Ричард знал по тому, как вела себя Джоанна, что сумел дать ей наслаждение... и вдруг его кольнула мысль, ведь она ни разу не сказала, что любит его. Неужели не любит? Тогда зачем она пришла сюда? Знала же, не могла не знать, что ему от нее надо?
А если это простое любопытство, которое в Виндзоре еще не было таким сильным, а потом стало нестерпимым из-за их постоянной близости в дороге? Неужели она теперь будет как Алисия? Будет собирать коллекцию мужчин, как другие собирают драгоценные камни, и без числа предаваться удовольствиям плоти, не зная, что такое любовь?
У него заныло сердце.
Джоанна с такой отдачей, с такой открытостью, с таким очарованием отдалась ему. Алисия тоже когда-то казалась ему такой, но в те времена он был еще юношей, а теперь, стоило ему оглянуться назад на их плотские радости, он понимал, что, отдавая, она всегда хотела получить больше, чем отдавала, и наслаждалась его восторгом, словно он был зеркалом, в котором она любовалась собой.
Джоанна засыпала в его объятиях, щекоча его роскошными каштановыми волосами и обняв нежной ручкой. Дыхание у нее было ровным, и он с трудом подавлял в себе желание вырвать ее у сна и насладиться ее теплым ароматным телом. Нет, он должен знать правду, даже если ему больше никогда не знать счастья.

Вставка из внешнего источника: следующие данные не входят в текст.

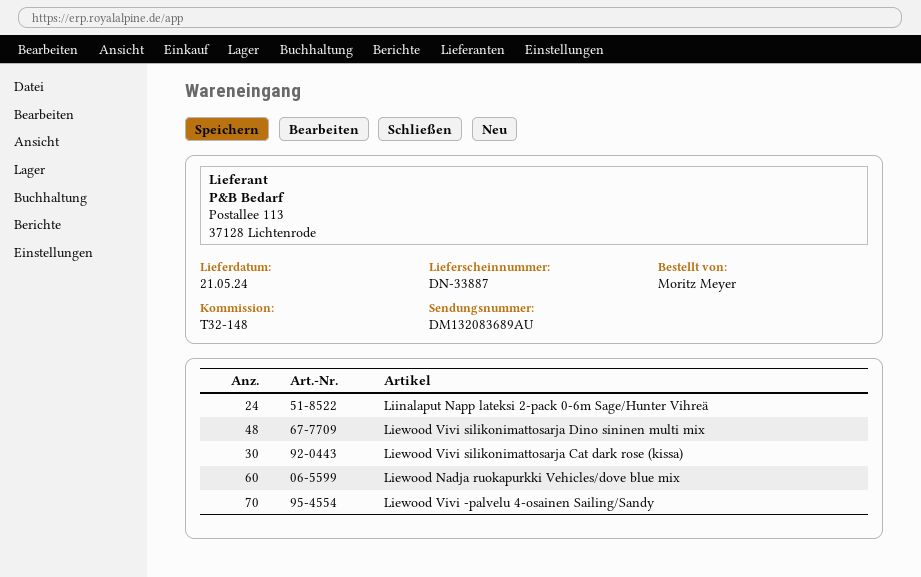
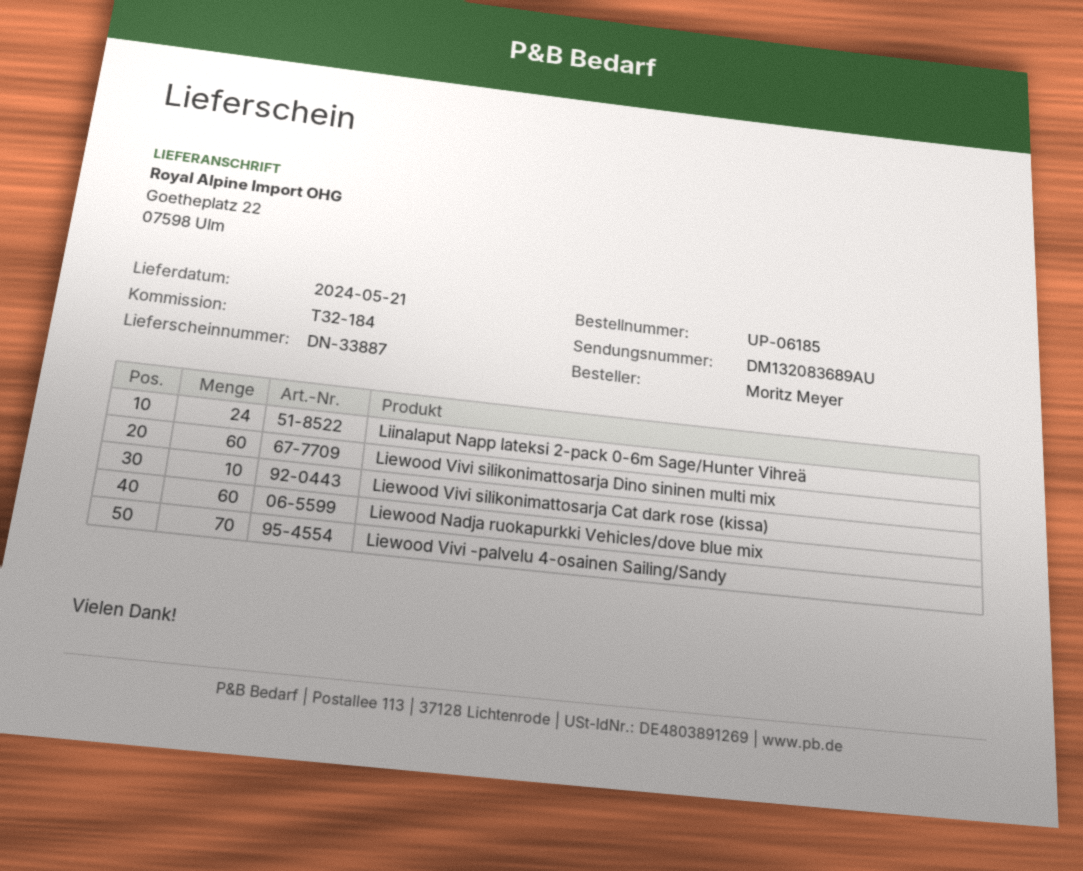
reference: T32-148 -> T32-184
Liewood Vivi silikonimattosarja Dino sininen multi mix: 48 -> 60
Liewood Vivi silikonimattosarja Cat dark rose (kissa): 30 -> 10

– Джоанна? – шепнул он, поднимая голову, чтобы заглянуть ей в глаза. И повторил более настойчиво: – Джоанна?
У нее дрогнули веки, и в смутном свете свечи сверкнули великолепные изумруды. Она увидела его, улыбнулась и, зевнув, потянулась, как сонный котенок.
– Ричард, я люблю тебя.
Я люблю тебя. Вот и все. А он так боялся. Какое счастье, что ему не пришлось спрашивать. Ричард притянул ее к себе и, рассмеявшись, с удовольствием поцеловал в губы.
Однако он вспомнил, что хотел еще кое-что у нее узнать, когда заглянул в ее прелестное улыбающееся личико. Ему надо знать, что она собирается делать дальше, потому что не может быть, чтоб это было их первое и последнее свидание. Ему надо знать, что теперь только смерть разлучит их.

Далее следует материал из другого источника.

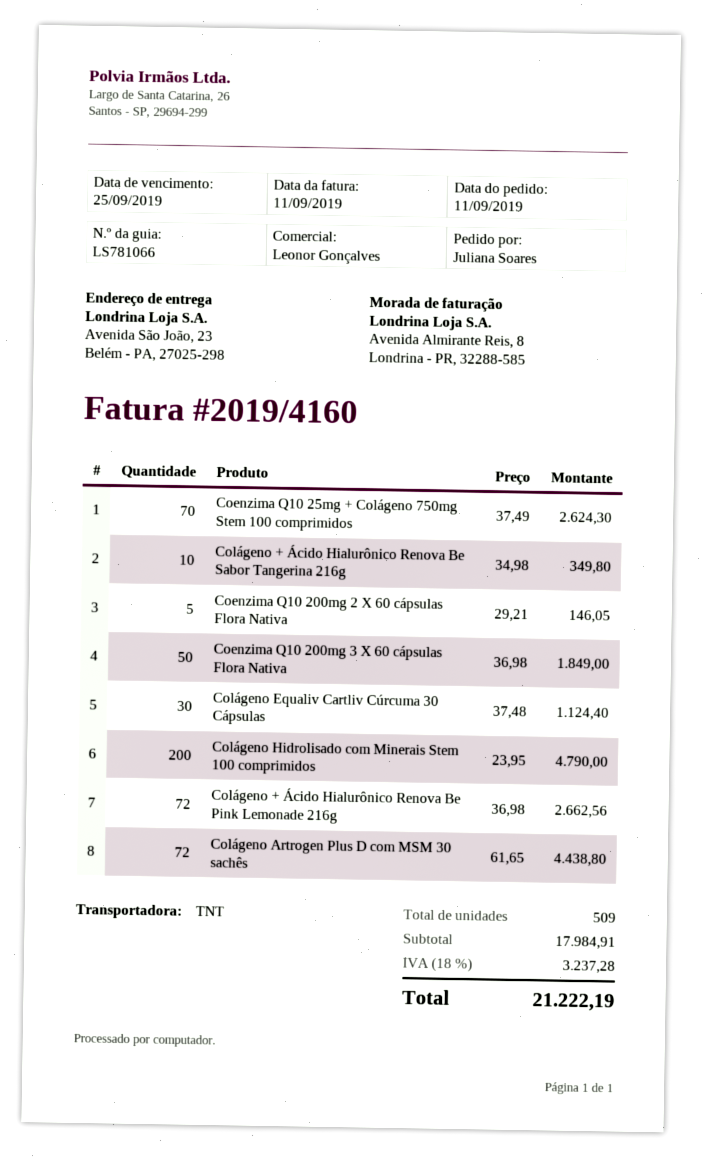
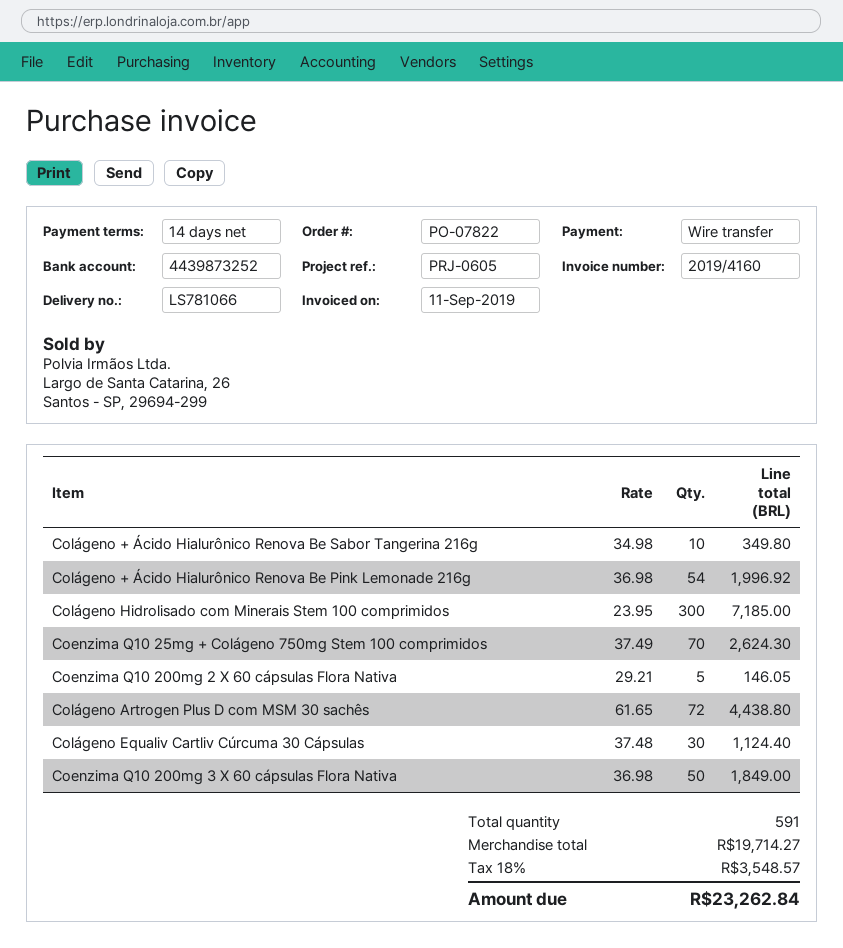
Colágeno Hidrolisado com Minerais Stem 100 comprimidos: 200 x 23.95 = 4790.00 -> 300 x 23.95 = 7185.00
Colágeno + Ácido Hialurônico Renova Be Pink Lemonade 216g: 72 x 36.98 = 2662.56 -> 54 x 36.98 = 1996.92
total quantity: 509 -> 591
subtotal: 17984.91 -> 19714.27
tax: 18% = 3237.28 -> 18% = 3548.57
total: 21222.19 -> 23262.84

– Ты помнишь, любимая, как в Виндзоре я тебе сказал, что женюсь на тебе? Я и тогда так думал, а сейчас тем более. Я люблю вас, Джоанна Хокингем, я хочу, чтобы вы стали моей женой, хозяйкой Кингслирского замка и матерью моих детей.

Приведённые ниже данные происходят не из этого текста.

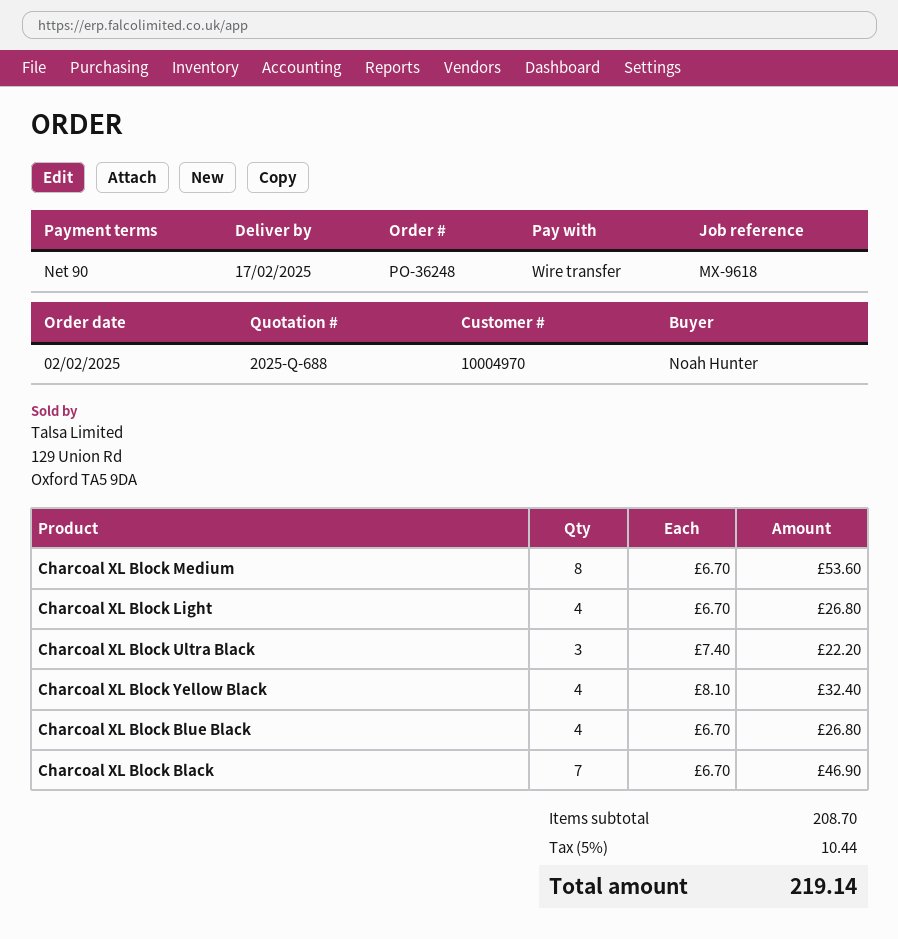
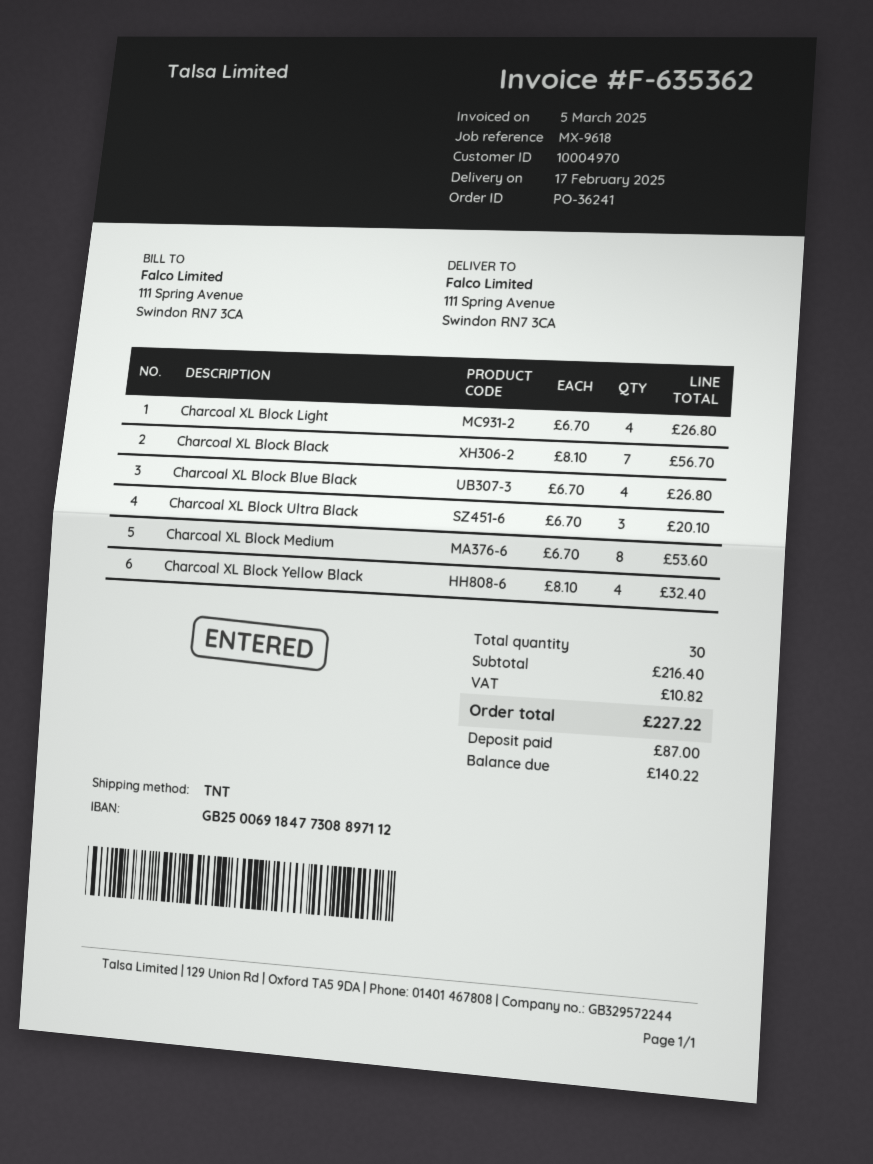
order number: PO-36248 -> PO-36241
Charcoal XL Block Ultra Black: 3 x 7.40 = 22.20 -> 3 x 6.70 = 20.10
Charcoal XL Block Black: 7 x 6.70 = 46.90 -> 7 x 8.10 = 56.70
subtotal: 208.70 -> 216.40
tax: 10.44 -> 10.82
total: 219.14 -> 227.22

Словно облачко затуманило ясные зеленые глаза. Потускнела радостная улыбка.
– Но, Ричард... как нам быть? Ведь я обручена...
– Ты не хочешь быть женой Годфри, разве не так? – спросил он и затаил дыхание в ожидании ответа.
– Ну, конечно же, нет. Раньше я думала, что смогу, если он не откажется от меня, узнав, что я не девица. А теперь, после... после того, как мы любили друг друга, о нет, – Джоанна покраснела под его взглядом. – Разве я могу принадлежать другому, чтобы он владел телом, которое я отдала тебе?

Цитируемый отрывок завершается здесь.